Your goal
Transcribe exactly the line with "<div>5-star legs provides" and each line that follows it in the listing, down to the last, omitting all pictures.

★ ★ ★ ★

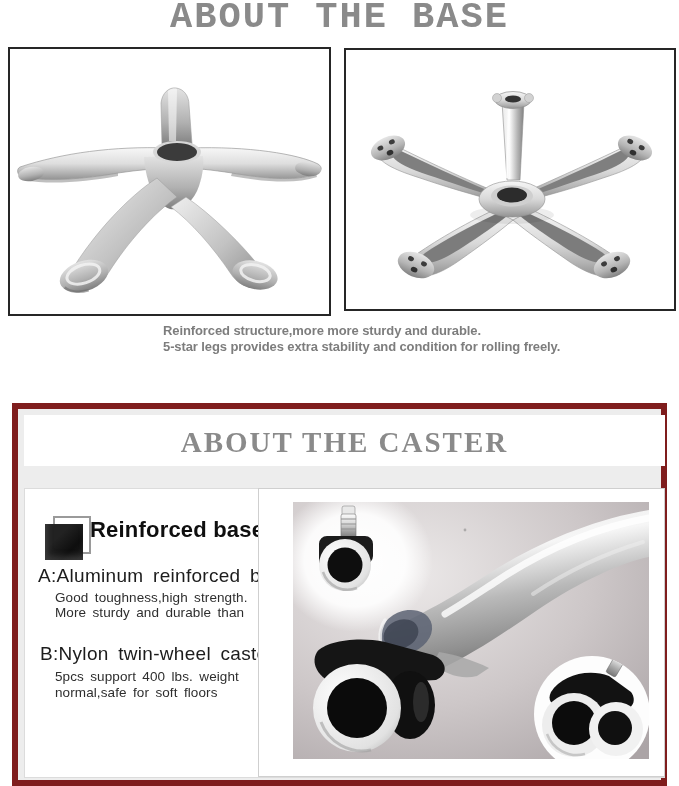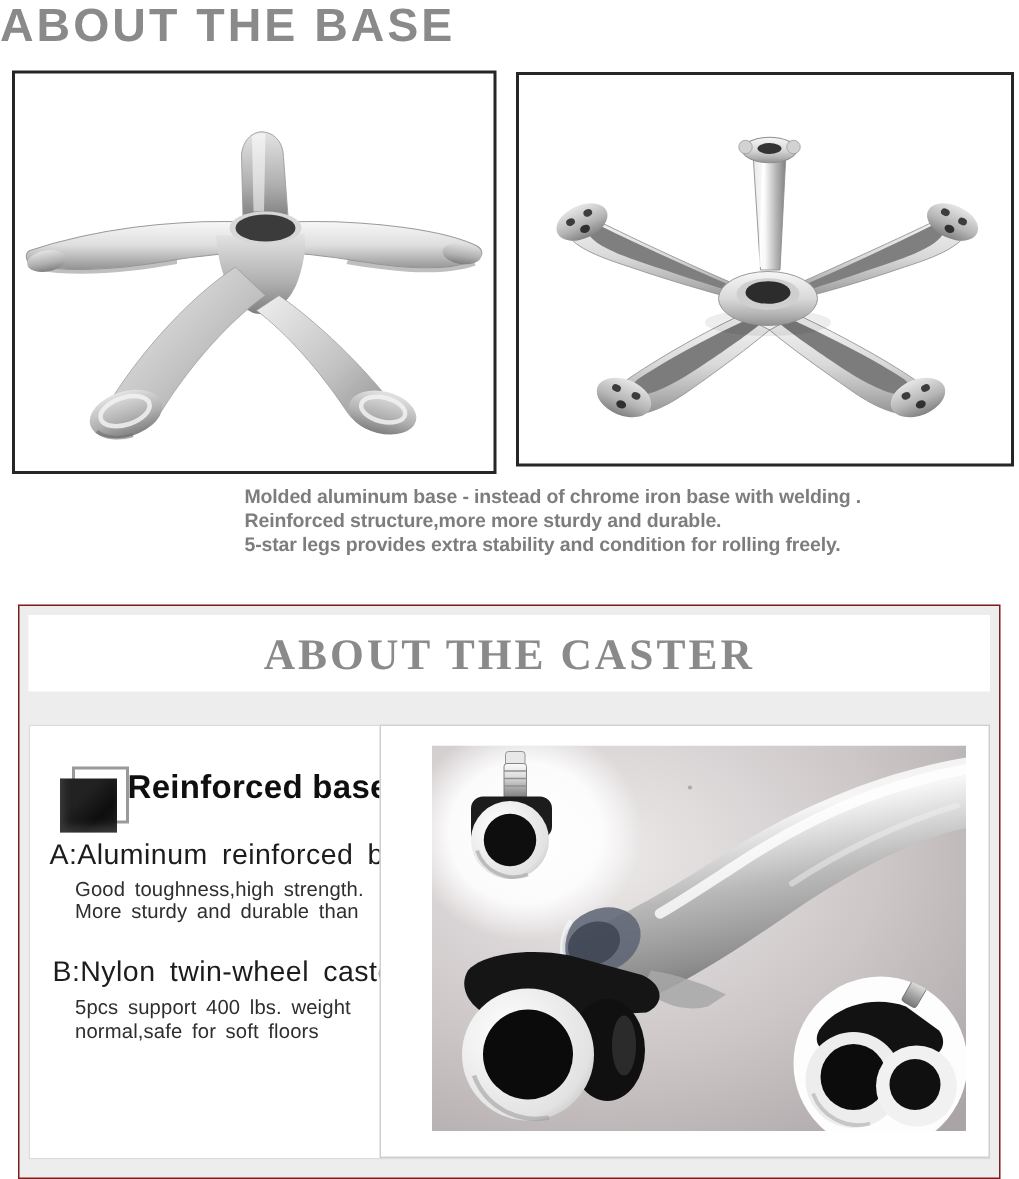--- a/index.html
+++ b/index.html
@@ -7,9 +7,9 @@
         font-family:"Liberation Sans","DejaVu Sans",sans-serif;}
 
   
-  .sec1-title{position:absolute;left:0;top:0;width:100%;
-    font-family:Liberation Sans, sans-serif;font-weight:700;
-    font-size:31px;line-height:34px;letter-spacing:2px;color:#8a8a8a;}
+  .sec1-title{position:absolute;left:0;top:0;width:100%;text-align:center;
+    font-family:Liberation Mono, monospace;font-weight:700;
+    font-size:37px;line-height:34px;letter-spacing:2px;color:#8a8a8a;}
   .img-box{position:absolute;background:#ffffff;border:2px solid #262626;}
   .img-left{left:8px;top:47px;width:319px;height:265px;}
   .img-right{left:344px;top:48px;width:328px;height:259px;}

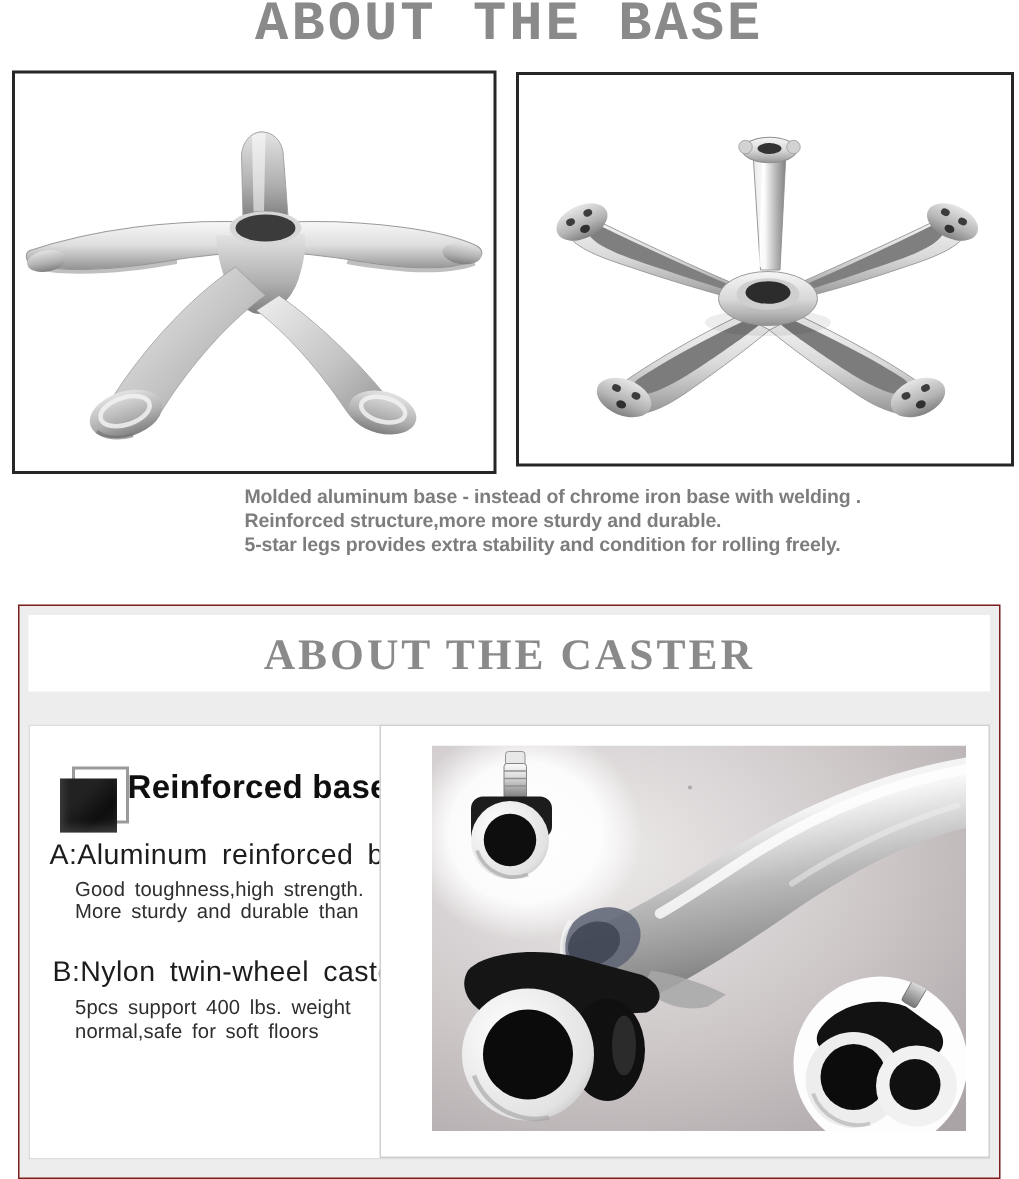--- a/index.html
+++ b/index.html
@@ -190,7 +190,6 @@
   </div>
 
   <div class="base-desc">
-    <div>Molded aluminum base - instead of chrome iron base with welding .</div>
     <div>Reinforced structure,more more sturdy and durable.</div>
     <div>5-star legs provides extra stability and condition for rolling freely.</div>
   </div>

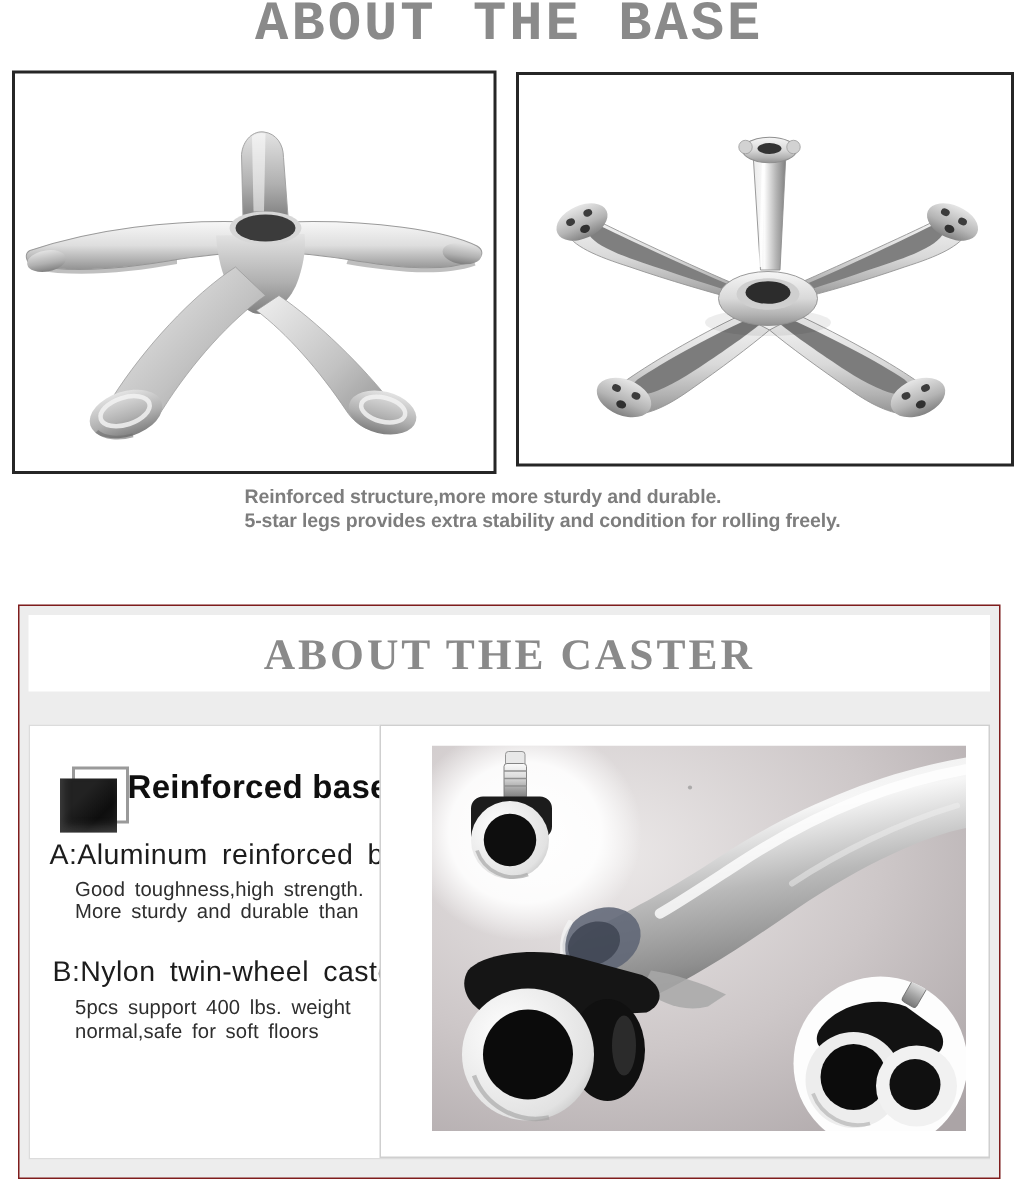--- a/index.html
+++ b/index.html
@@ -19,7 +19,7 @@
 
   
   .caster-frame{position:absolute;left:12px;top:403px;width:655px;height:383px;
-    background:#ededed;border:1px solid #7f1d1d;box-sizing:border-box;}
+    background:#ededed;border:6px solid #7f1d1d;box-sizing:border-box;}
   .caster-titlebar{position:absolute;left:6px;top:6px;width:641px;height:51px;background:#ffffff;}
   .caster-title{display:block;width:100%;text-align:center;
     font-family:"Liberation Serif","DejaVu Serif",serif;font-weight:700;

★ ★ ★ ★

Result of the task
     <div>5-star legs provides extra stability and condition for rolling freely.</div>
   </div>

--- a/index.html
+++ b/index.html
@@ -19,7 +19,7 @@
 
   
   .caster-frame{position:absolute;left:12px;top:403px;width:655px;height:383px;
-    background:#ededed;border:1px solid #7f1d1d;box-sizing:border-box;}
+    background:#ededed;border:6px solid #7f1d1d;box-sizing:border-box;}
   .caster-titlebar{position:absolute;left:6px;top:6px;width:641px;height:51px;background:#ffffff;}
   .caster-title{display:block;width:100%;text-align:center;
     font-family:"Liberation Serif","DejaVu Serif",serif;font-weight:700;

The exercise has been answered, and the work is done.